In the Economic Grand Rounds column, Jerrell and colleagues describe how a broad range of U.S. health systems have failed to implement recommended cardiometabolic monitoring for patients treated with second-generation antipsychotics. The authors call for increased vigilance by mental health care providers and greater administrative support from health systems to meet these standards.
In pursuit of parity, providers have focused on obtaining additional resources to provide optimal mental health care. However, greater support is also needed to monitor our patients' general medical health, particularly for complications resulting from psychiatric medications. Mental health providers should therefore advocate for the system changes needed to include cardiometabolic monitoring as an integral part of psychiatric care.
Jerrell and colleagues raise the question of why many systems lack support for cardiometabolic monitoring. The answer may have to do with the immediate costs of implementing monitoring programs in mental health settings, compared with the unknown costs or cost-savings of detecting cardiometabolic conditions. The decision to avoid known, immediate costs and accept potential unknown future costs may be a rational one for administrators. Greater understanding of the cost-effectiveness of cardiometabolic monitoring is therefore needed.

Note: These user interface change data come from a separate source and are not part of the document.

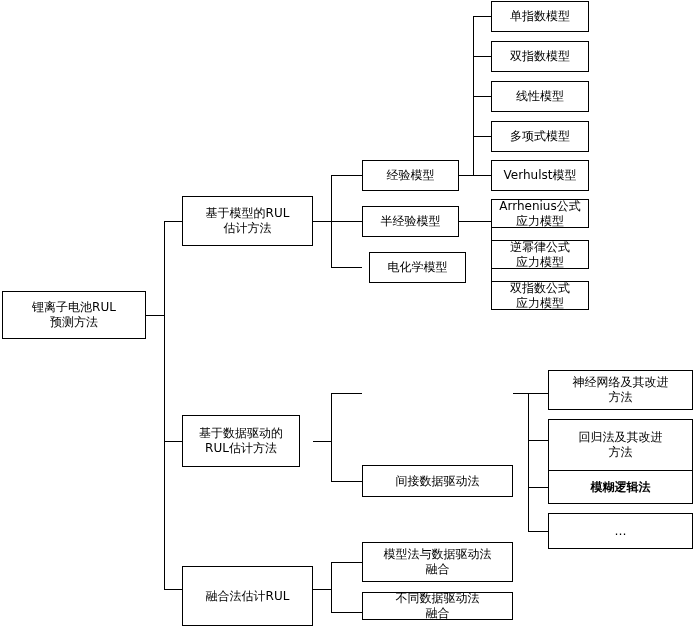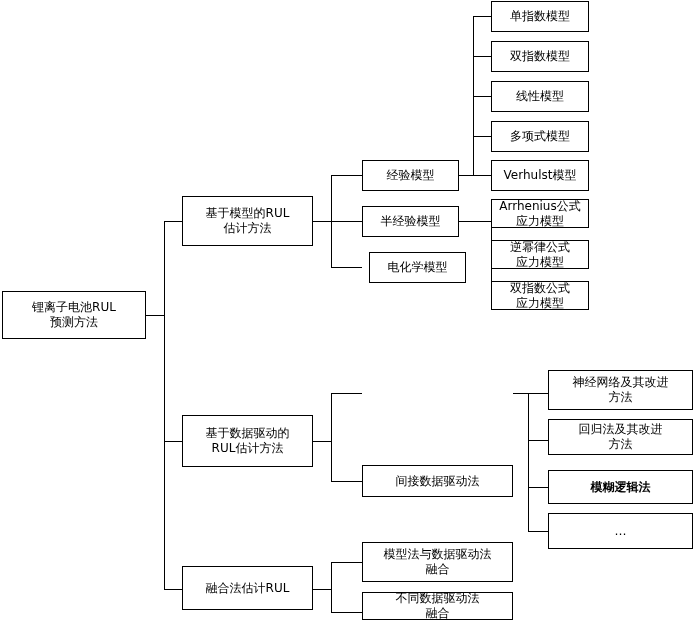--- a/index.html
+++ b/index.html
@@ -85,23 +85,23 @@
   <div class="line h" style="left:313px; top:589px; width:18px;"></div>
   <div class="line v" style="left:331px; top:562px; height:50px;"></div>
   <div class="line h" style="left:331px; top:562px; width:31px;"></div>
   <div class="line h" style="left:331px; top:612px; width:31px;"></div>
 
   <div class="node" style="left:2px; top:291px; width:144px; height:48px;">锂离子电池RUL
 预测方法</div>
 
   <div class="node" style="left:182px; top:196px; width:131px; height:50px;">基于模型的RUL
 估计方法</div>
-  <div class="node" style="left:182px; top:415px; width:131px; height:52px;">基于数据驱动的
+  <div class="node" style="left:182px; top:415px; width:118px; height:52px;">基于数据驱动的
 RUL估计方法</div>
-  <div class="node" style="left:182px; top:566px; width:131px; height:44px;">融合法估计RUL</div>
+  <div class="node" style="left:182px; top:566px; width:131px; height:60px;">融合法估计RUL</div>
 
   <div class="node" style="left:362px; top:160px; width:97px; height:31px;">经验模型</div>
   <div class="node" style="left:362px; top:206px; width:97px; height:31px;">半经验模型</div>
   <div class="node" style="left:362px; top:252px; width:97px; height:31px;margin-left:7px;">电化学模型</div>
 
   <div class="node" style="left:362px; top:465px; width:151px; height:32px;">间接数据驱动法</div>
 
   <div class="node" style="left:362px; top:542px; width:151px; height:40px;">模型法与数据驱动法
 融合</div>
   <div class="node" style="left:362px; top:592px; width:151px; height:28px;text-align:center;">不同数据驱动法
@@ -115,18 +115,18 @@
 
   <div class="node" style="left:491px; top:199px; width:98px; height:29px;">Arrhenius公式
 应力模型</div>
   <div class="node" style="left:491px; top:240px; width:98px; height:29px;">逆幂律公式
 应力模型</div>
   <div class="node" style="left:491px; top:281px; width:98px; height:29px;">双指数公式
 应力模型</div>
 
   <div class="node" style="left:548px; top:370px; width:145px; height:40px;">神经网络及其改进
 方法</div>
-  <div class="node" style="left:548px; top:419px; width:145px; height:36px;">回归法及其改进
+  <div class="node" style="left:548px; top:419px; width:145px; height:52px;">回归法及其改进
 方法</div>
   <div class="node" style="left:548px; top:470px; width:145px; height:34px;font-weight:bold;">模糊逻辑法</div>
   <div class="node" style="left:548px; top:513px; width:145px; height:36px;">…</div>
 
 </div>
 
 </body></html>

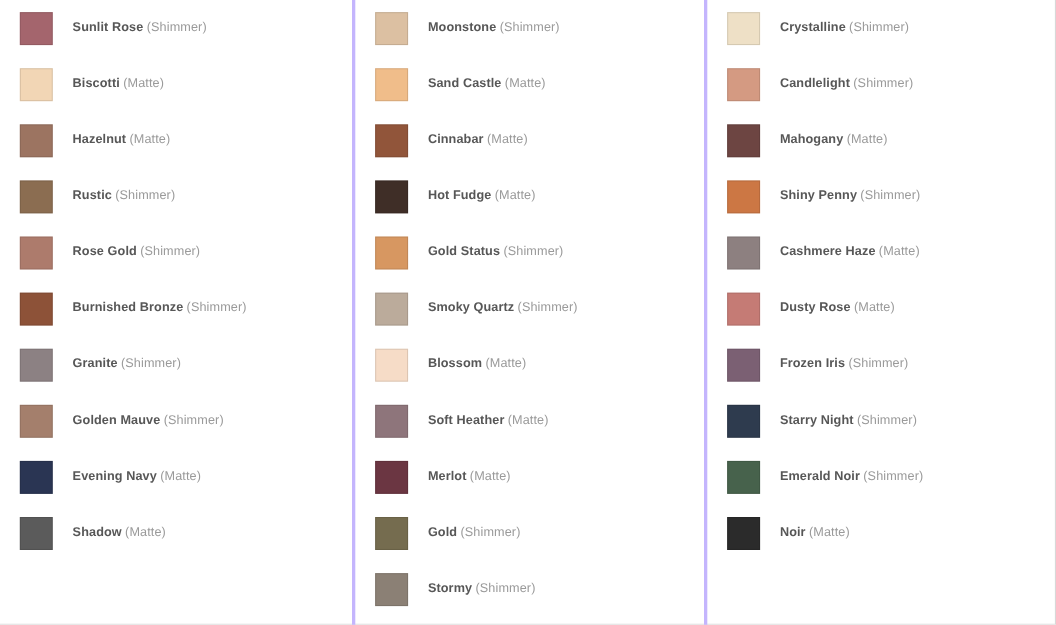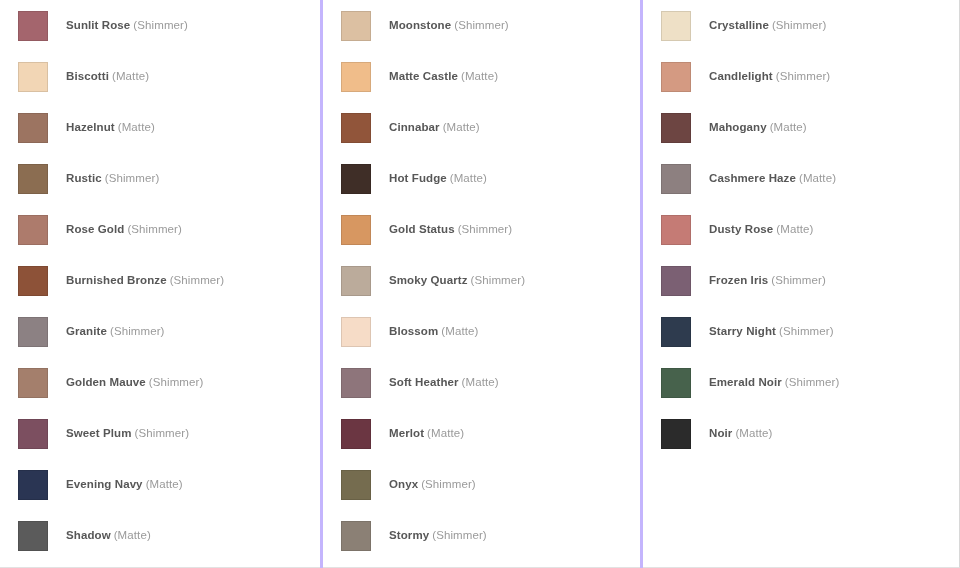--- a/index.html
+++ b/index.html
@@ -113,40 +113,36 @@
         </div>
         <div class="shade-row">
           <div class="shade-chip" style="background-color: rgb(140, 129, 131);"></div>
           <div class="shade-text"><span class="shade-name">Granite</span><span class="shade-finish">(Shimmer)</span></div>
         </div>
         <div class="shade-row">
           <div class="shade-chip" style="background-color: rgb(164, 127, 108);"></div>
           <div class="shade-text"><span class="shade-name">Golden Mauve</span><span class="shade-finish">(Shimmer)</span></div>
         </div>
         <div class="shade-row">
-          <div class="shade-chip" style="background-color: rgb(124, 79, 96);"></div>
-          <div class="shade-text"><span class="shade-name">Sweet Plum</span><span class="shade-finish">(Shimmer)</span></div>
-        </div>
-        <div class="shade-row">
           <div class="shade-chip" style="background-color: rgb(42, 53, 83);"></div>
           <div class="shade-text"><span class="shade-name">Evening Navy</span><span class="shade-finish">(Matte)</span></div>
         </div>
         <div class="shade-row">
           <div class="shade-chip" style="background-color: rgb(91, 91, 91);"></div>
           <div class="shade-text"><span class="shade-name">Shadow</span><span class="shade-finish">(Matte)</span></div>
         </div>
       </div>
       <div class="swatch-column">
         <div class="shade-row">
           <div class="shade-chip" style="background-color: rgb(220, 192, 162);"></div>
           <div class="shade-text"><span class="shade-name">Moonstone</span><span class="shade-finish">(Shimmer)</span></div>
         </div>
         <div class="shade-row">
           <div class="shade-chip" style="background-color: rgb(240, 189, 138);"></div>
-          <div class="shade-text"><span class="shade-name">Matte Castle</span><span class="shade-finish">(Matte)</span></div>
+          <div class="shade-text"><span class="shade-name">Sand Castle</span><span class="shade-finish">(Matte)</span></div>
         </div>
         <div class="shade-row">
           <div class="shade-chip" style="background-color: rgb(145, 85, 58);"></div>
           <div class="shade-text"><span class="shade-name">Cinnabar</span><span class="shade-finish">(Matte)</span></div>
         </div>
         <div class="shade-row">
           <div class="shade-chip" style="background-color: rgb(63, 46, 39);"></div>
           <div class="shade-text"><span class="shade-name">Hot Fudge</span><span class="shade-finish">(Matte)</span></div>
         </div>
         <div class="shade-row">
@@ -164,39 +160,43 @@
         <div class="shade-row">
           <div class="shade-chip" style="background-color: rgb(142, 117, 123);"></div>
           <div class="shade-text"><span class="shade-name">Soft Heather</span><span class="shade-finish">(Matte)</span></div>
         </div>
         <div class="shade-row">
           <div class="shade-chip" style="background-color: rgb(107, 54, 66);"></div>
           <div class="shade-text"><span class="shade-name">Merlot</span><span class="shade-finish">(Matte)</span></div>
         </div>
         <div class="shade-row">
           <div class="shade-chip" style="background-color: rgb(117, 108, 79);"></div>
-          <div class="shade-text"><span class="shade-name">Onyx</span><span class="shade-finish">(Shimmer)</span></div>
+          <div class="shade-text"><span class="shade-name">Gold</span><span class="shade-finish">(Shimmer)</span></div>
         </div>
         <div class="shade-row">
           <div class="shade-chip" style="background-color: rgb(139, 128, 117);"></div>
           <div class="shade-text"><span class="shade-name">Stormy</span><span class="shade-finish">(Shimmer)</span></div>
         </div>
       </div>
       <div class="swatch-column">
         <div class="shade-row">
           <div class="shade-chip" style="background-color: rgb(238, 224, 198);"></div>
           <div class="shade-text"><span class="shade-name">Crystalline</span><span class="shade-finish">(Shimmer)</span></div>
         </div>
         <div class="shade-row">
           <div class="shade-chip" style="background-color: rgb(212, 154, 130);"></div>
           <div class="shade-text"><span class="shade-name">Candlelight</span><span class="shade-finish">(Shimmer)</span></div>
         </div>
         <div class="shade-row">
           <div class="shade-chip" style="background-color: rgb(109, 69, 66);"></div>
           <div class="shade-text"><span class="shade-name">Mahogany</span><span class="shade-finish">(Matte)</span></div>
+        </div>
+        <div class="shade-row">
+          <div class="shade-chip" style="background-color: rgb(204, 119, 68);"></div>
+          <div class="shade-text"><span class="shade-name">Shiny Penny</span><span class="shade-finish">(Shimmer)</span></div>
         </div>
         <div class="shade-row">
           <div class="shade-chip" style="background-color: rgb(141, 128, 128);"></div>
           <div class="shade-text"><span class="shade-name">Cashmere Haze</span><span class="shade-finish">(Matte)</span></div>
         </div>
         <div class="shade-row">
           <div class="shade-chip" style="background-color: rgb(197, 123, 117);"></div>
           <div class="shade-text"><span class="shade-name">Dusty Rose</span><span class="shade-finish">(Matte)</span></div>
         </div>
         <div class="shade-row">

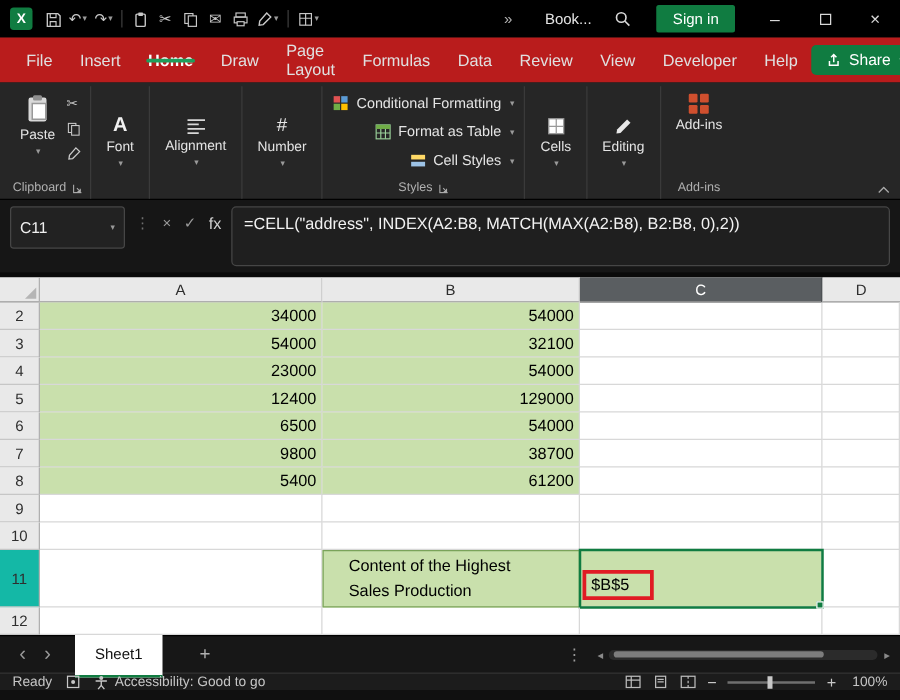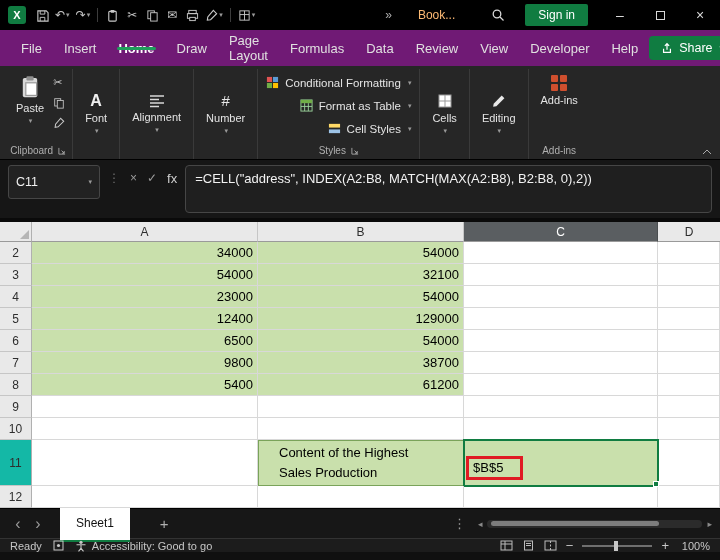--- a/index.html
+++ b/index.html
@@ -7,29 +7,29 @@
 body{font-family:"Liberation Sans",sans-serif;background:#101010;color:#e6e6e6}
 
 
 .titlebar{height:30px;background:#000;display:flex;align-items:center;padding-left:8px}
 .excel-logo{width:18px;height:18px;border-radius:3px;background:#107c41;color:#fff;font-weight:bold;font-size:11px;display:flex;align-items:center;justify-content:center;margin-right:6px}
 .qat{display:flex;align-items:center}
 .qbtn{height:24px;min-width:20px;padding:0 3px;display:flex;align-items:center;justify-content:center;color:#c8c8c8;font-size:12px}
 .qsep{width:1px;height:14px;background:#3c3c3c;margin:0 4px}
 .dd{font-size:7px;color:#9a9a9a;margin-left:1px}
 .tb-right{margin-left:auto;display:flex;align-items:center}
-.doc-title{font-size:12px;color:#fdba74;margin-right:36px}
+.doc-title{font-size:12px;color:#e5e5e5;margin-right:18px}
 .overflow{color:#b0b0b0;font-size:12px;margin-right:26px}
 .search-btn{margin-right:20px;display:flex}
 .signin{background:#107c41;color:#fff;font-size:12px;padding:4px 13px;border-radius:2px;margin-right:12px}
 .winbtn{width:40px;height:30px;display:flex;align-items:center;justify-content:center;color:#d8d8d8;font-size:14px}
 .maxbox{width:9px;height:9px;border:1px solid #d8d8d8;display:inline-block}
 
 
-.menubar{height:36px;background:#701a75;display:flex;align-items:center;padding:12px 10px}
+.menubar{height:36px;background:#b91c1c;display:flex;align-items:center;padding:12px 10px}
 .mtabs{display:flex;align-items:center;height:100%}
 .mtab{padding:0 11px;font-size:13px;color:#e0e0e0;height:100%;display:flex;align-items:center;position:relative}
 .mtab.active{font-weight:bold;color:#fff}
 .mtab.active::after{content:"";position:absolute;left:10px;right:10px;bottom:4px;height:3px;background:#1f9d5b;border-radius:2px}
 .share-btn{margin-left:auto;background:#107c41;color:#fff;display:flex;align-items:center;gap:6px;font-size:12.5px;padding:5px 12px;border-radius:4px}
 
 
 .ribbon{height:94px;background:#262626;display:flex;padding:3px 4px 0 4px;position:relative;border-bottom:1px solid #000}
 .rgroup{display:flex;flex-direction:column;padding:0 5px;position:relative}
 .rgroup + .rgroup{border-left:1px solid #3a3a3a}

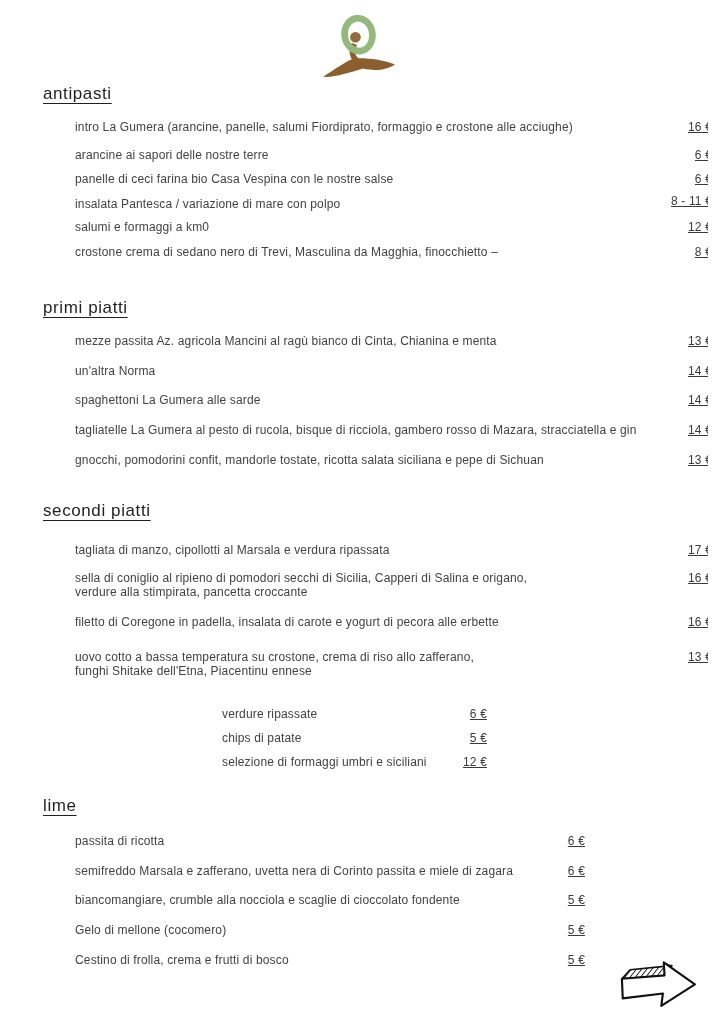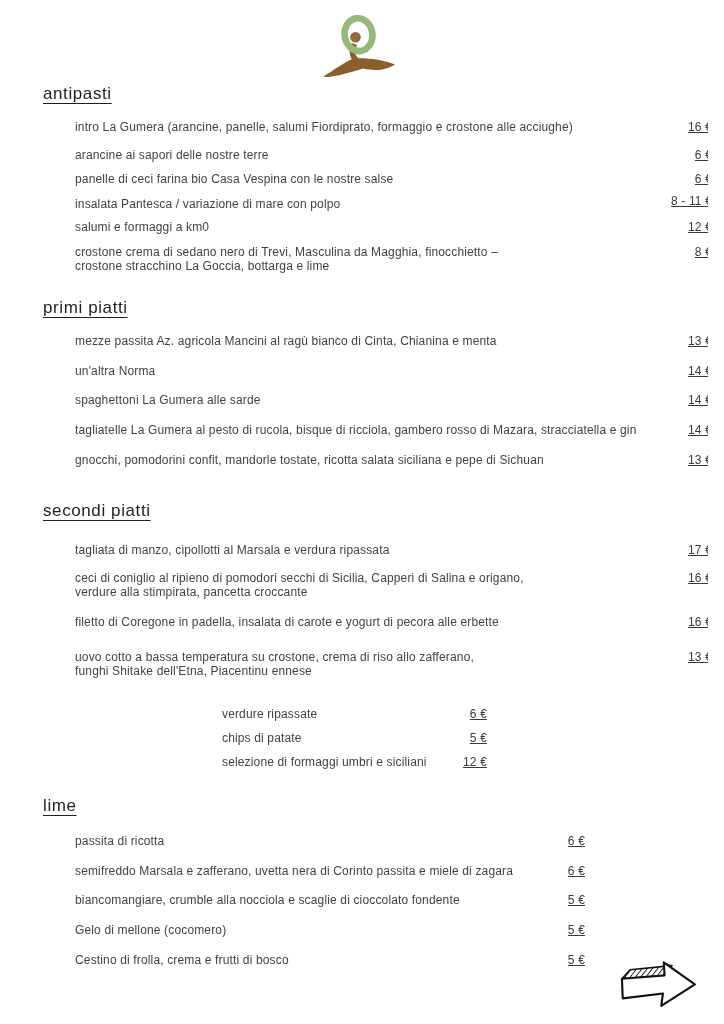--- a/index.html
+++ b/index.html
@@ -56,21 +56,20 @@
   <div class="row main-row" style="top:197px">
     <span class="item-name">insalata Pantesca / variazione di mare con polpo</span>
     <span class="price" style="top:-3px">8 - 11 €</span>
   </div>
   <div class="row main-row" style="top:220px">
     <span class="item-name">salumi e formaggi a km0</span>
     <span class="price">12 €</span>
   </div>
   <div class="row main-row" style="top:245px">
     <span class="item-name">crostone crema di sedano nero di Trevi, Masculina da Magghia, finocchietto –</span>
-    <span class="item-name">crostone stracchino La Goccia,  bottarga e lime</span>
     <span class="price">8 €</span>
   </div>
 
   <div class="heading" style="top:298px">primi piatti</div>
 
   <div class="row main-row" style="top:334px">
     <span class="item-name">mezze passita Az. agricola Mancini al ragù bianco di Cinta, Chianina e menta</span>
     <span class="price">13 €</span>
   </div>
   <div class="row main-row" style="top:364px">
@@ -90,21 +89,21 @@
     <span class="price">13 €</span>
   </div>
 
   <div class="heading" style="top:501px">secondi piatti</div>
 
   <div class="row main-row" style="top:543px">
     <span class="item-name">tagliata di manzo, cipollotti al Marsala e verdura ripassata</span>
     <span class="price">17 €</span>
   </div>
   <div class="row main-row" style="top:571px">
-    <span class="item-name">ceci di coniglio al ripieno di pomodori secchi di Sicilia, Capperi di Salina e origano,</span>
+    <span class="item-name">sella di coniglio al ripieno di pomodori secchi di Sicilia, Capperi di Salina e origano,</span>
     <span class="item-name">verdure alla stimpirata, pancetta croccante</span>
     <span class="price">16 €</span>
   </div>
   <div class="row main-row" style="top:615px">
     <span class="item-name">filetto di Coregone in padella, insalata di carote e yogurt di pecora alle erbette</span>
     <span class="price">16 €</span>
   </div>
   <div class="row main-row" style="top:650px">
     <span class="item-name">uovo cotto a bassa temperatura su crostone, crema di riso allo zafferano,</span>
     <span class="item-name">funghi Shitake dell'Etna, Piacentinu ennese</span>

We should also not lose sight of the known costs of second-generation antipsychotic use, which are already staggering. Use of these drugs for conditions other than schizophrenia (patients with schizophrenia now account for only one-fourth of users) has led two of them—aripiprazole and quetiapine—to rank among the top ten best-selling medications in the country, with sales of over $3 billion each in 2010. In recent years these agents have been approved for patients with treatment-resistant major depression, and aggressive direct-to-consumer marketing has begun. We have also seen more “off-label” use for anxiety disorders. Assessing the total costs of using second-generation antipsychotics for these common mental health conditions is particularly important because there are effective alternatives with lower prescription and monitoring costs.
By 2003, when the U.S. Food and Drug Administration issued warnings about metabolic side effects, second-generation antipsychotics had already displaced first-generation antipsychotics as the standard of care for schizophrenia. Before these agents displace effective treatments for depression and anxiety disorders, we should fully understand the consequences of their use to treat these disorders, as well as the comparative effectiveness of alternative treatments, the extent and costs of supports needed for cardiometabolic monitoring, and adverse long-term outcomes.